Supplied material:
--------------------------------------------------
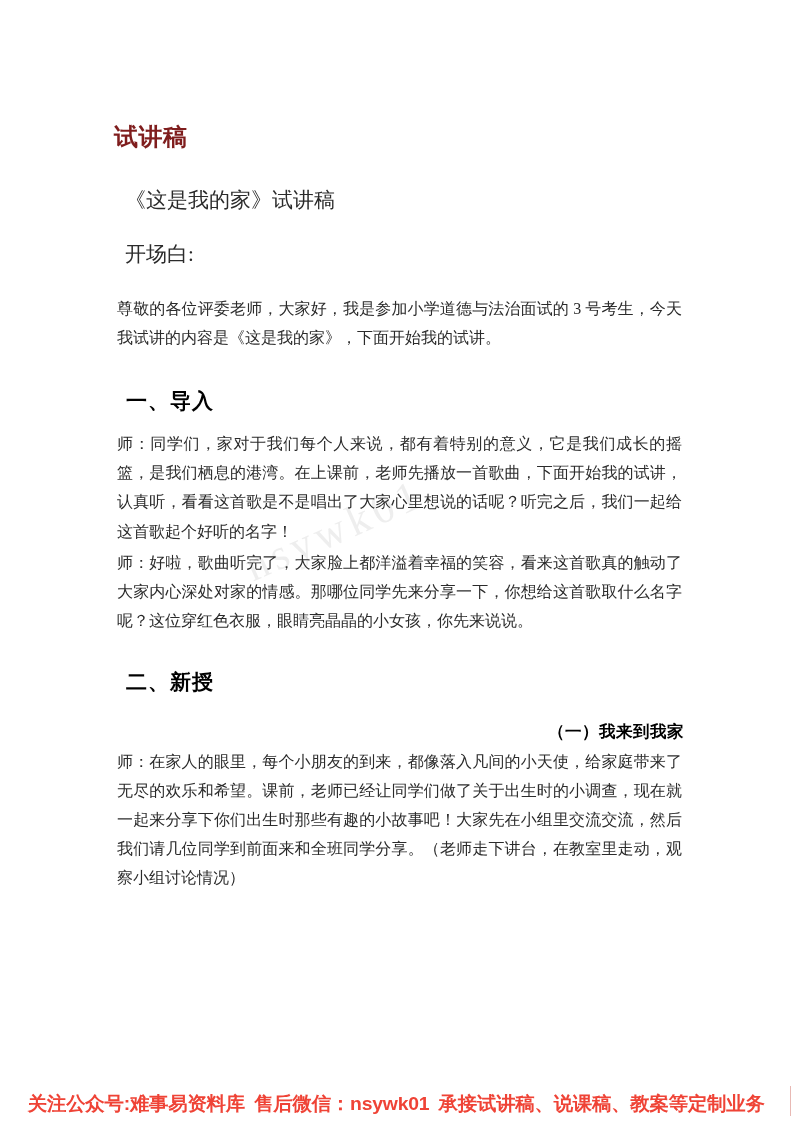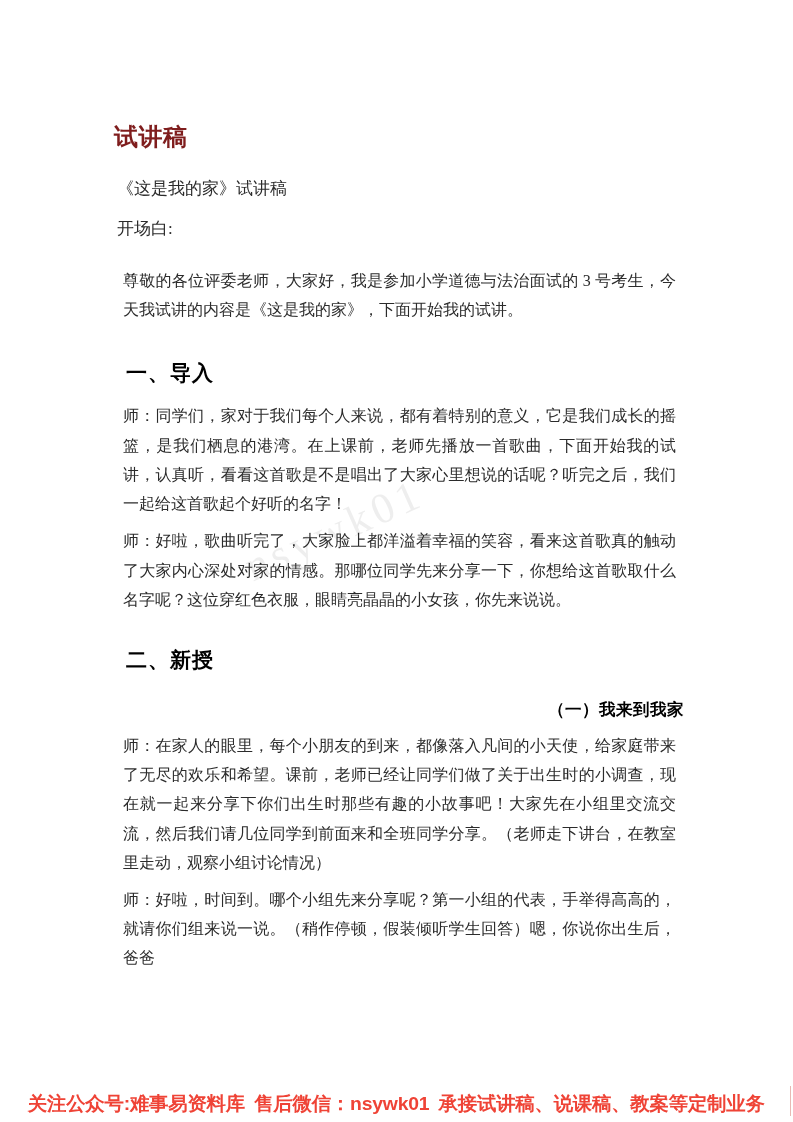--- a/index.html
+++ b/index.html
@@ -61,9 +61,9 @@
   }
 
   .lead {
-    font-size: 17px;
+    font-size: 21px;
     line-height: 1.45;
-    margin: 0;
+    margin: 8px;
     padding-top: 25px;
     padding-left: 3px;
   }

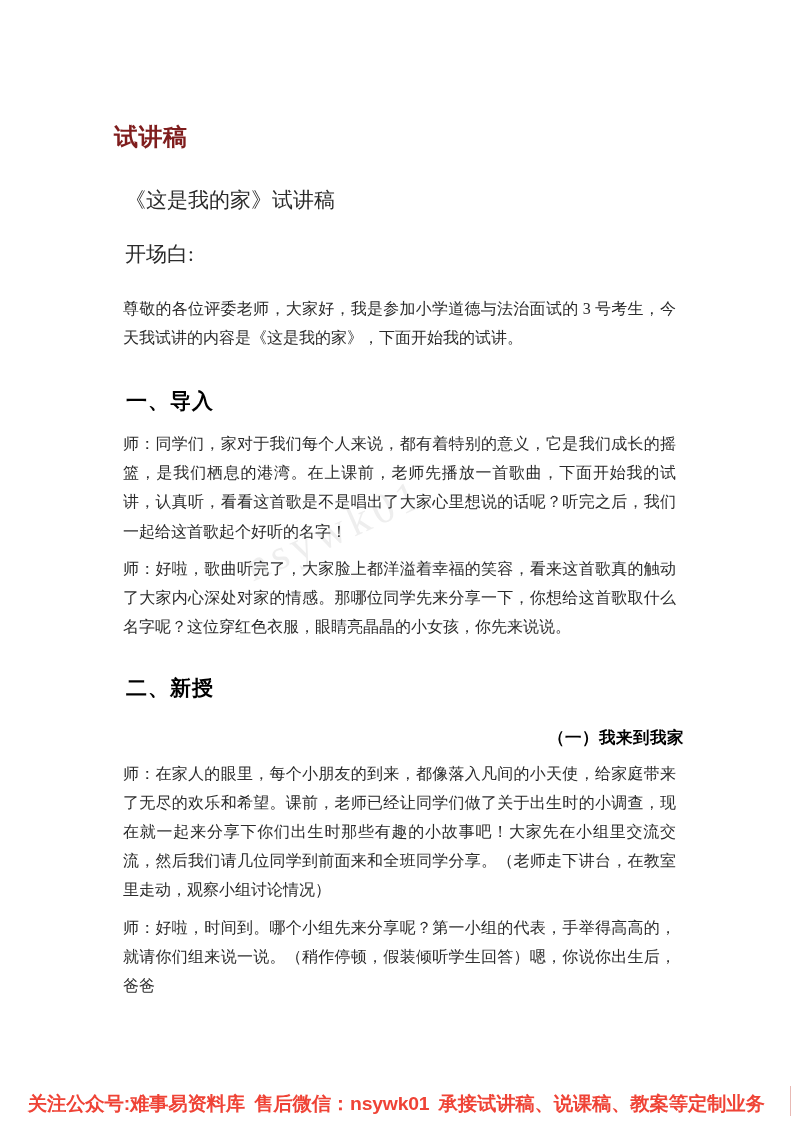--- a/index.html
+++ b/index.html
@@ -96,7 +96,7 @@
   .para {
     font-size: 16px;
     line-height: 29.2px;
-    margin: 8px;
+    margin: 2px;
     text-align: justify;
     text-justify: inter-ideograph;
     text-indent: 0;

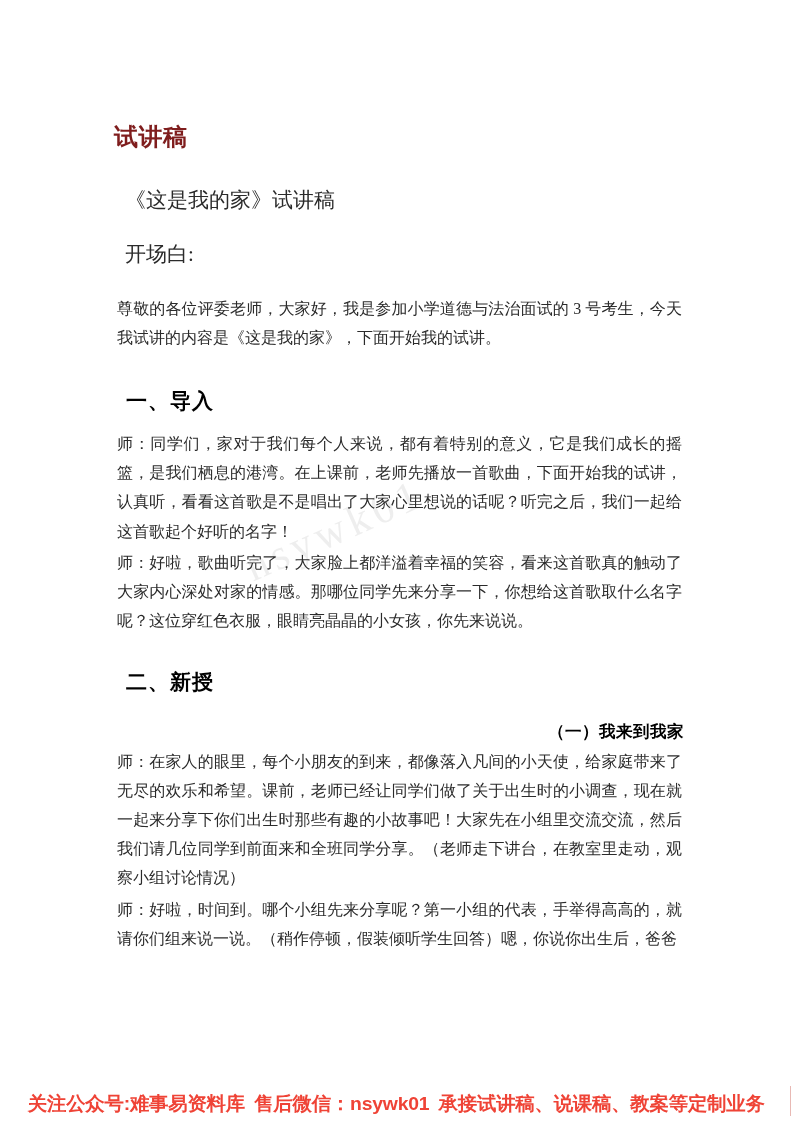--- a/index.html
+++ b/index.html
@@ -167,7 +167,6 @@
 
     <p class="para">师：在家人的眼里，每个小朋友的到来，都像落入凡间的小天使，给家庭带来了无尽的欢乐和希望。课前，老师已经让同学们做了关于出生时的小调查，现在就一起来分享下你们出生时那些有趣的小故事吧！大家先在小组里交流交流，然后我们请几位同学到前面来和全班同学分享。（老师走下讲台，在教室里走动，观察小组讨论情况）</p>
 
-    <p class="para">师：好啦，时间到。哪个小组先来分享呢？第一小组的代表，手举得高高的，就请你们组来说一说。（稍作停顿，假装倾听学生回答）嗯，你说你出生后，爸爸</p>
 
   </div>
--------------------------------------------------
Exercise instructions:
Repeat the material above word for word, please, apart from its images.

Response area:
--- a/index.html
+++ b/index.html
@@ -61,9 +61,9 @@
   }
 
   .lead {
-    font-size: 17px;
+    font-size: 21px;
     line-height: 1.45;
-    margin: 0;
+    margin: 8px;
     padding-top: 25px;
     padding-left: 3px;
   }

--- a/index.html
+++ b/index.html
@@ -96,7 +96,7 @@
   .para {
     font-size: 16px;
     line-height: 29.2px;
-    margin: 8px;
+    margin: 2px;
     text-align: justify;
     text-justify: inter-ideograph;
     text-indent: 0;

--- a/index.html
+++ b/index.html
@@ -167,7 +167,6 @@
 
     <p class="para">师：在家人的眼里，每个小朋友的到来，都像落入凡间的小天使，给家庭带来了无尽的欢乐和希望。课前，老师已经让同学们做了关于出生时的小调查，现在就一起来分享下你们出生时那些有趣的小故事吧！大家先在小组里交流交流，然后我们请几位同学到前面来和全班同学分享。（老师走下讲台，在教室里走动，观察小组讨论情况）</p>
 
-    <p class="para">师：好啦，时间到。哪个小组先来分享呢？第一小组的代表，手举得高高的，就请你们组来说一说。（稍作停顿，假装倾听学生回答）嗯，你说你出生后，爸爸</p>
 
   </div>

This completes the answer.